Any images in the records should be skipped; transcribe the rest exactly.

Web interface edit records

*** Block opens ***

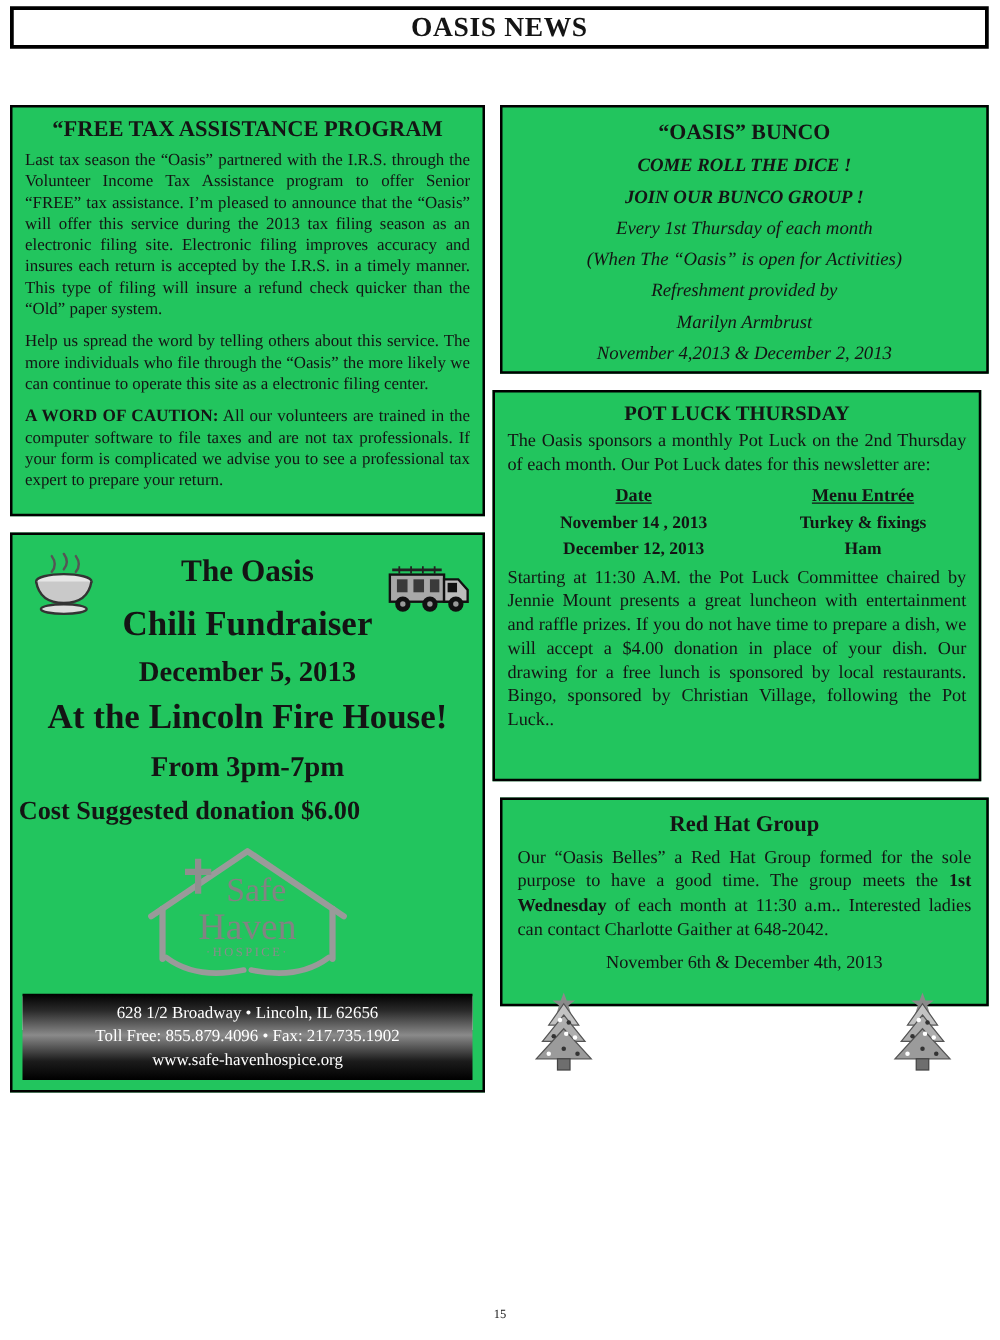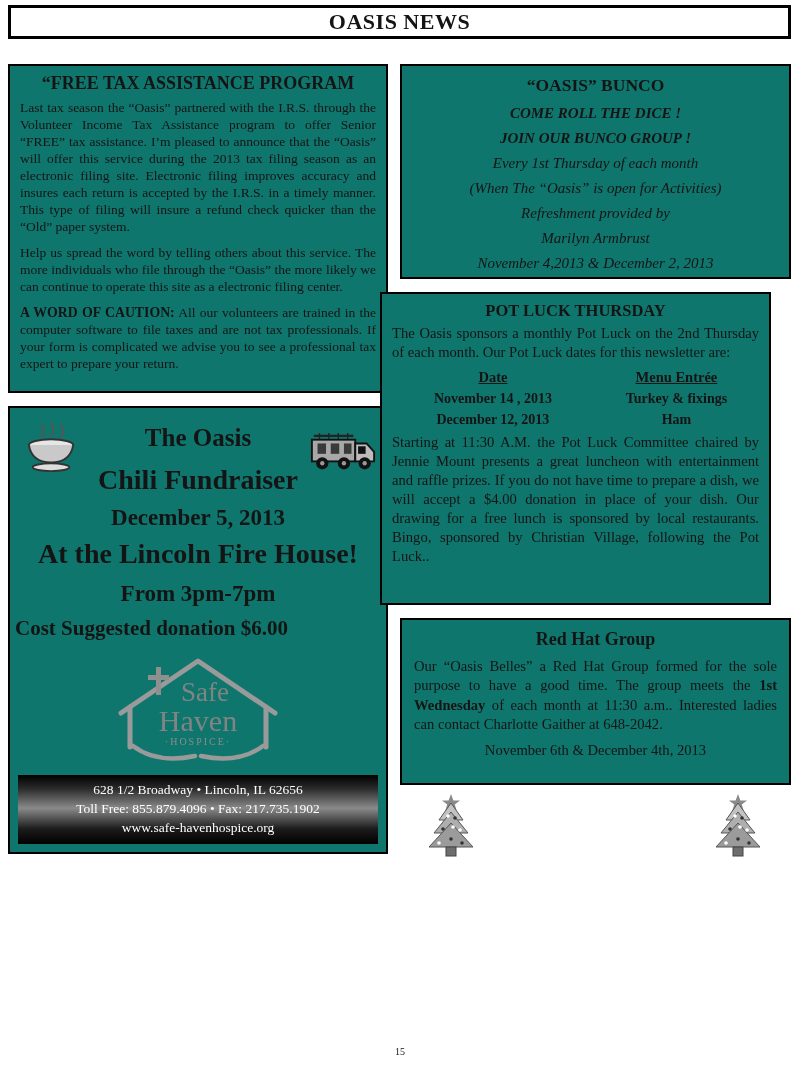"“FREE TAX ASSISTANCE PROGRAM" .box { background: #0f766e -> #22c55e; margin-top: none -> 20px }
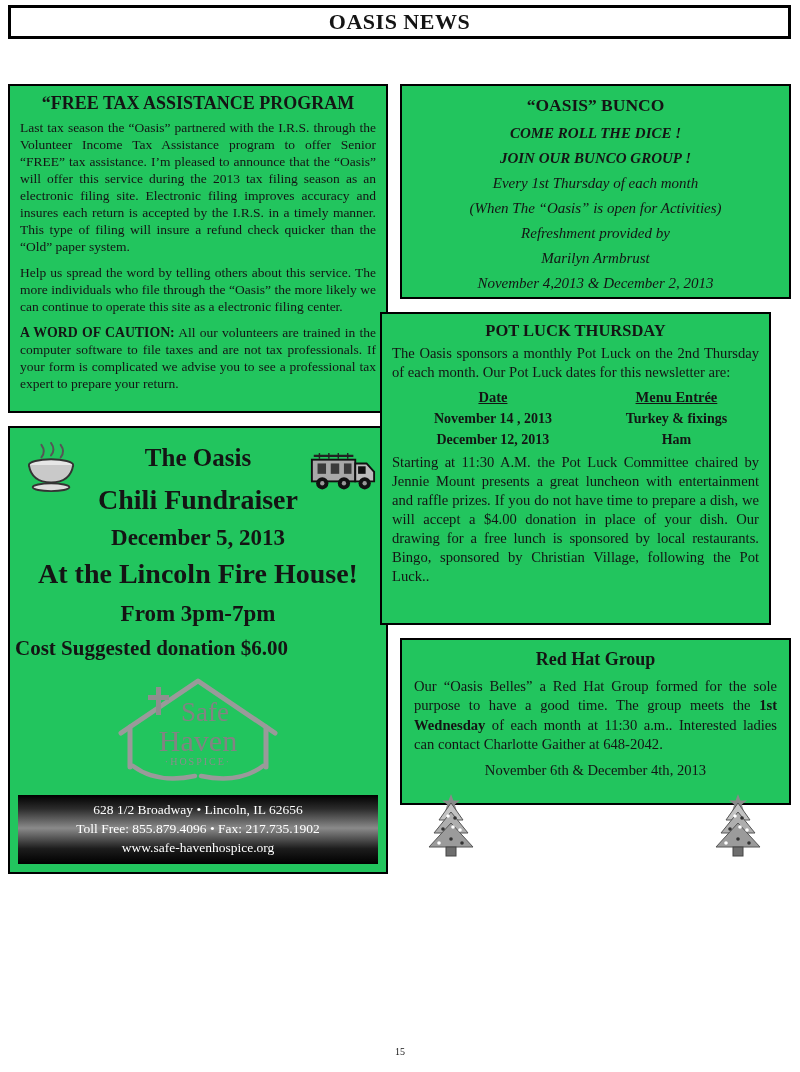"POT LUCK THURSDAY" .potluck-box { left: 380px -> 394px }
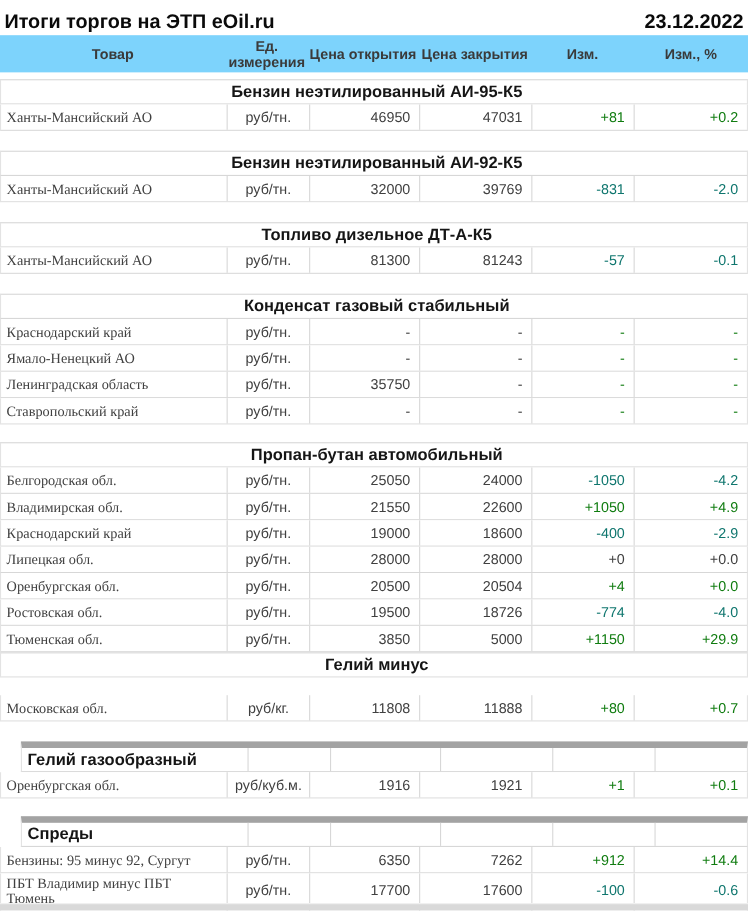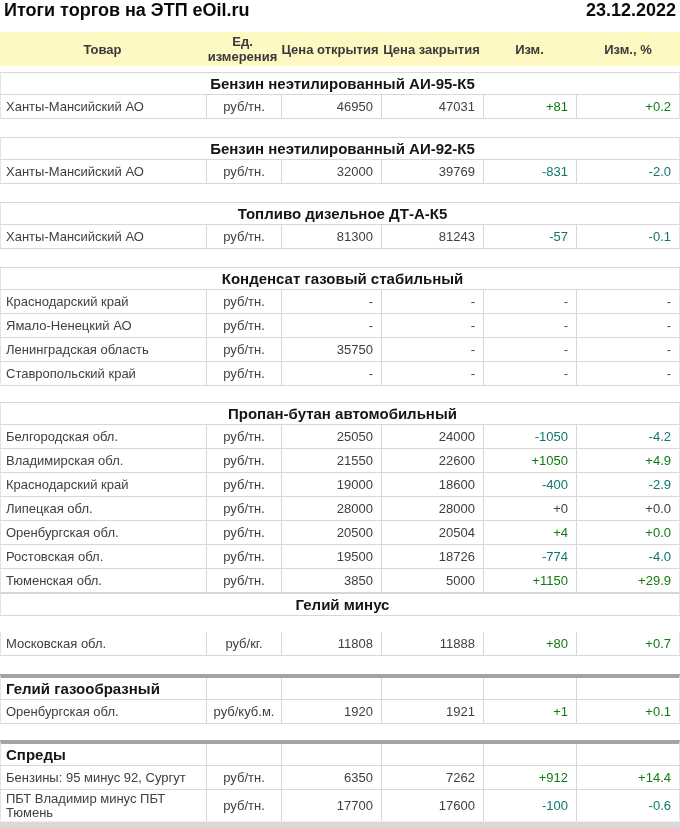"Итоги торгов на ЭТП eOil.ru" .titlebar { align-items: flex-start -> flex-end }
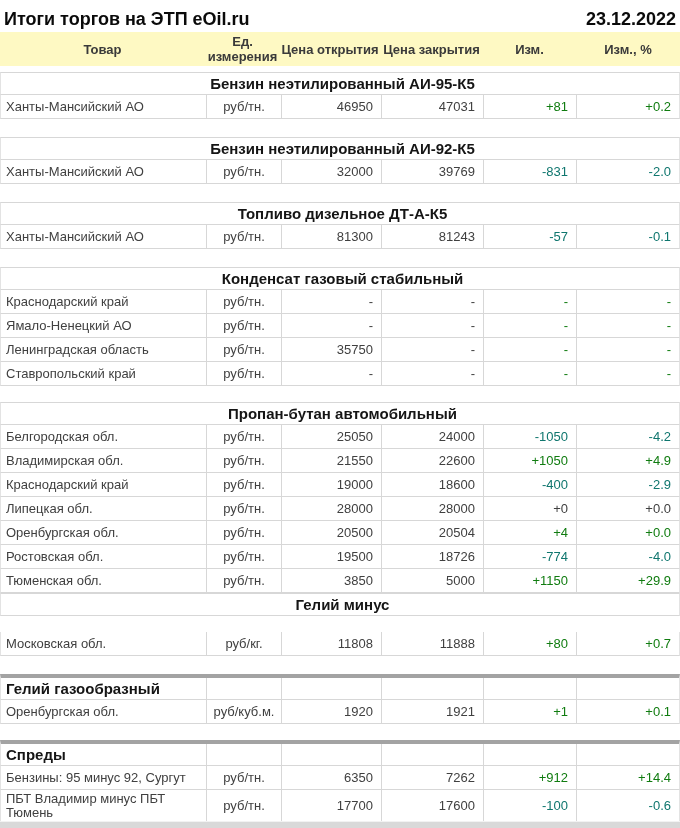"Товар" .colheader { background: #fef9c3 -> #7dd3fc }
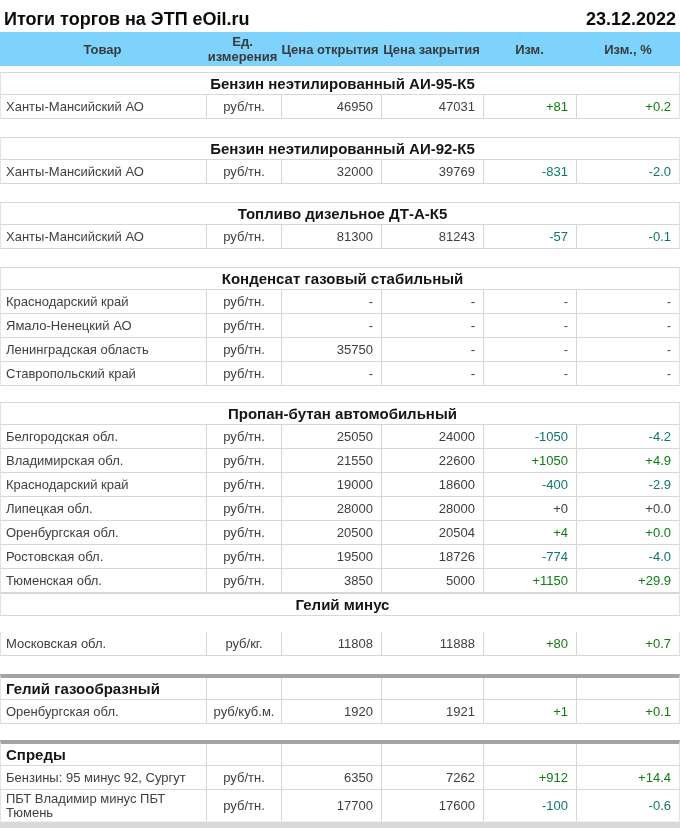"Ханты-Мансийский АО" .cell.product { font-family: none -> Liberation Serif, serif }
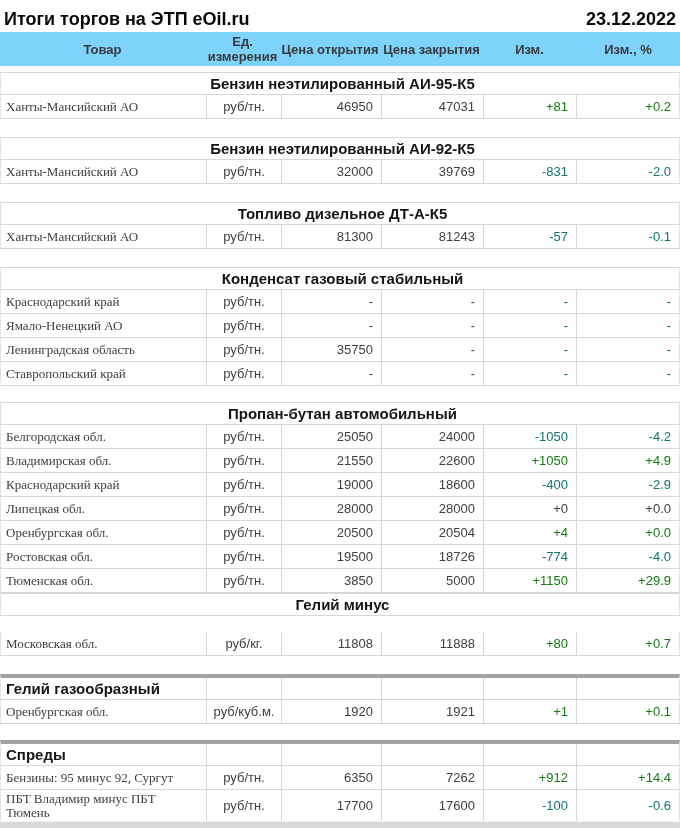"Гелий газообразный" .hrow { border-top: 4px solid #a3a3a3 -> 6px solid #a3a3a3; margin-left: none -> 19px }
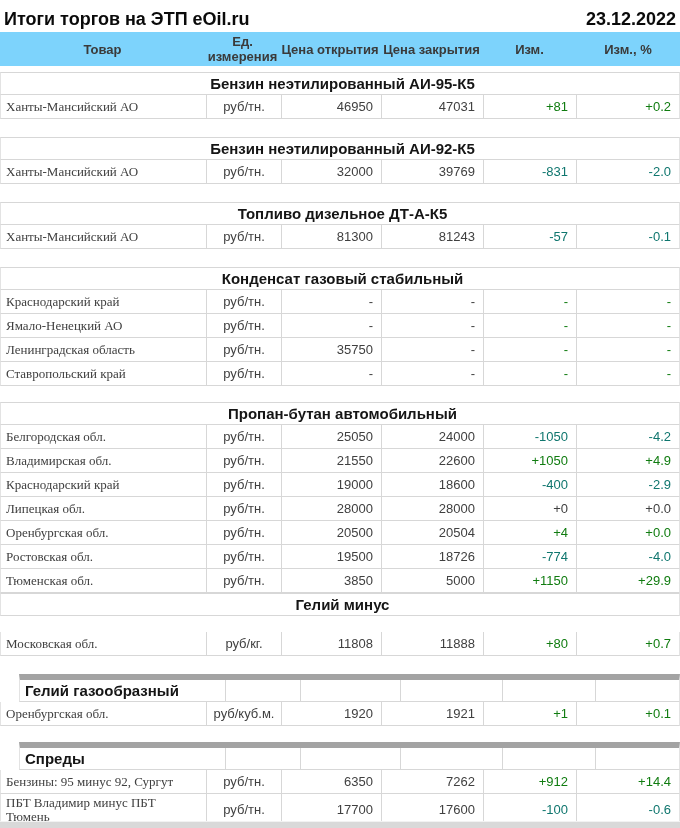"1920" div.cell { text: 1920 -> 1916 }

*** Block closes ***

_Written solution_
"“FREE TAX ASSISTANCE PROGRAM" .box { background: #0f766e -> #22c55e; margin-top: none -> 20px }
"POT LUCK THURSDAY" .potluck-box { left: 380px -> 394px }
"Итоги торгов на ЭТП eOil.ru" .titlebar { align-items: flex-start -> flex-end }
"Товар" .colheader { background: #fef9c3 -> #7dd3fc }
"Ханты-Мансийский АО" .cell.product { font-family: none -> Liberation Serif, serif }
"Гелий газообразный" .hrow { border-top: 4px solid #a3a3a3 -> 6px solid #a3a3a3; margin-left: none -> 19px }
"1920" div.cell { text: 1920 -> 1916 }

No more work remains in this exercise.